En 2023, la France est redevenue exportatrice nette d’électricité. "Cet excédent est cependant limité en volume du fait de grèves dans les centrales nucléaires, et limité en valeur du fait de la baisse des prix de gros de l’électricité", rapporte l'étude. Dans le détail, la France est restée importatrice de l’électricité espagnole mais ses exportations nettes vers tous ses autres partenaires ont progressé. 

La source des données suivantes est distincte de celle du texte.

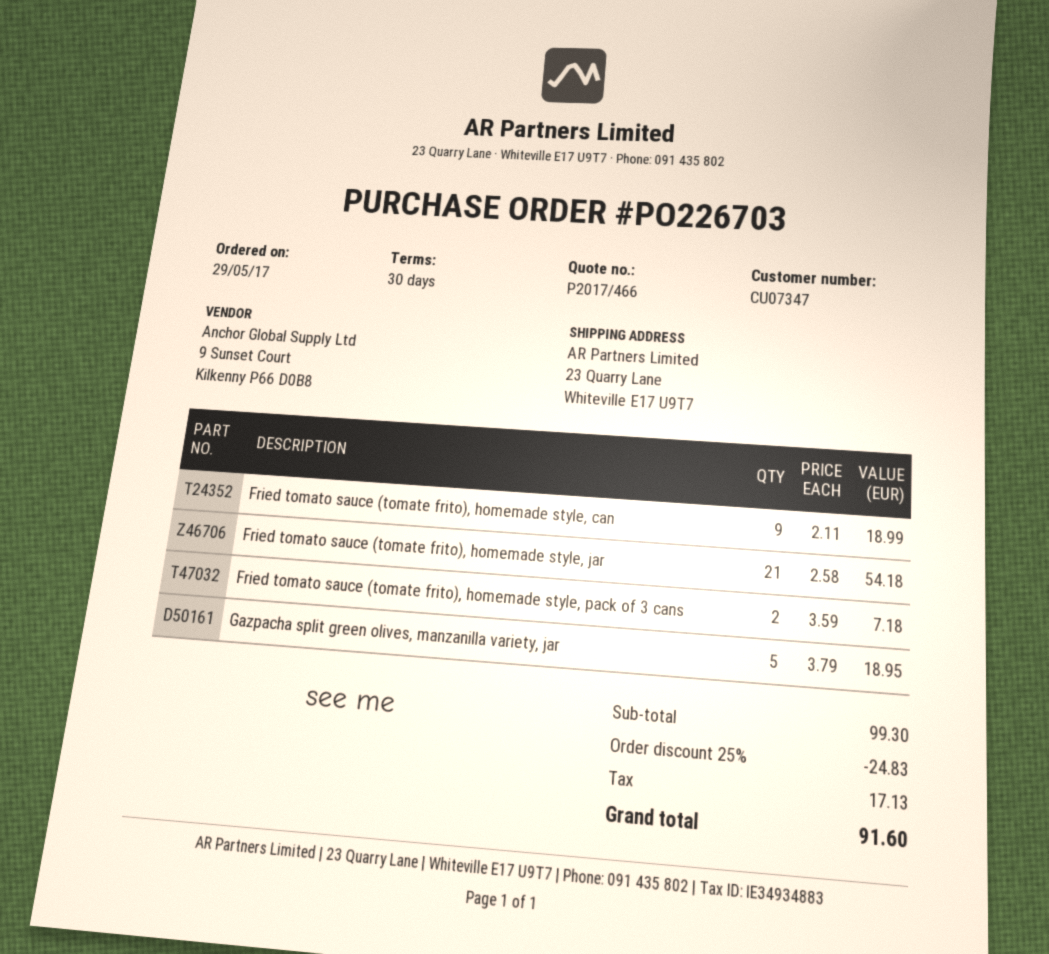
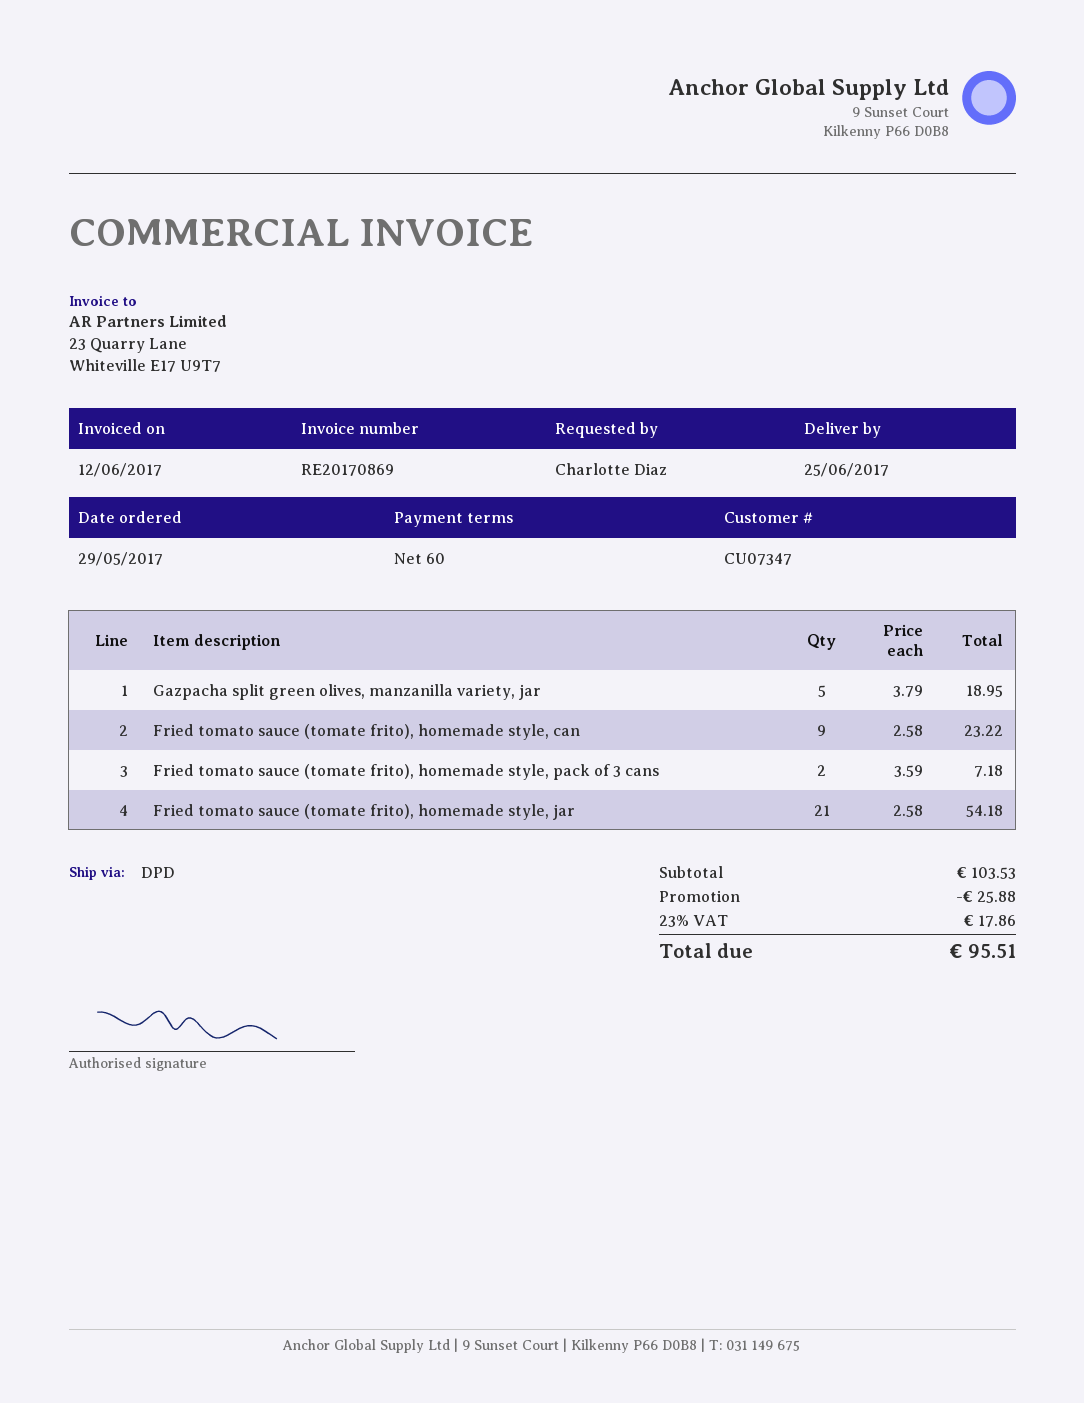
payment terms: 30 days -> 60 days
Fried tomato sauce (tomate frito), homemade style, can: 9 x 2.11 = 18.99 -> 9 x 2.58 = 23.22
subtotal: 99.30 -> 103.53
discount: 24.83 -> 25.88
tax: 17.13 -> 17.86
total: 91.60 -> 95.51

Alors qu'objectif de neutralité de carbone en 2050 oblige, les renouvelables vont occuper une place croissante dans le mix électrique européen, cela ne devrait pas être sans conséquence sur les balances commerciales. "Cela devrait conduire à une plus forte variabilité des soldes commerciaux en électricité", jugent Guillaume Gaulier et Charles Serfaty. "Les prix seront amenés à fortement varier, pouvant être nuls ou négatifs en période de forte production renouvelable, et atteindre des niveaux très élevés lors de pics de consommation sans vent ni soleil. L’excédent du solde électrique devrait devenir moins régulier et plus faible en moyenne, dans la mesure où la production nucléaire s’effacerait plus fréquemment derrière une production croissante des renouvelables en Europe", anticipent-ils.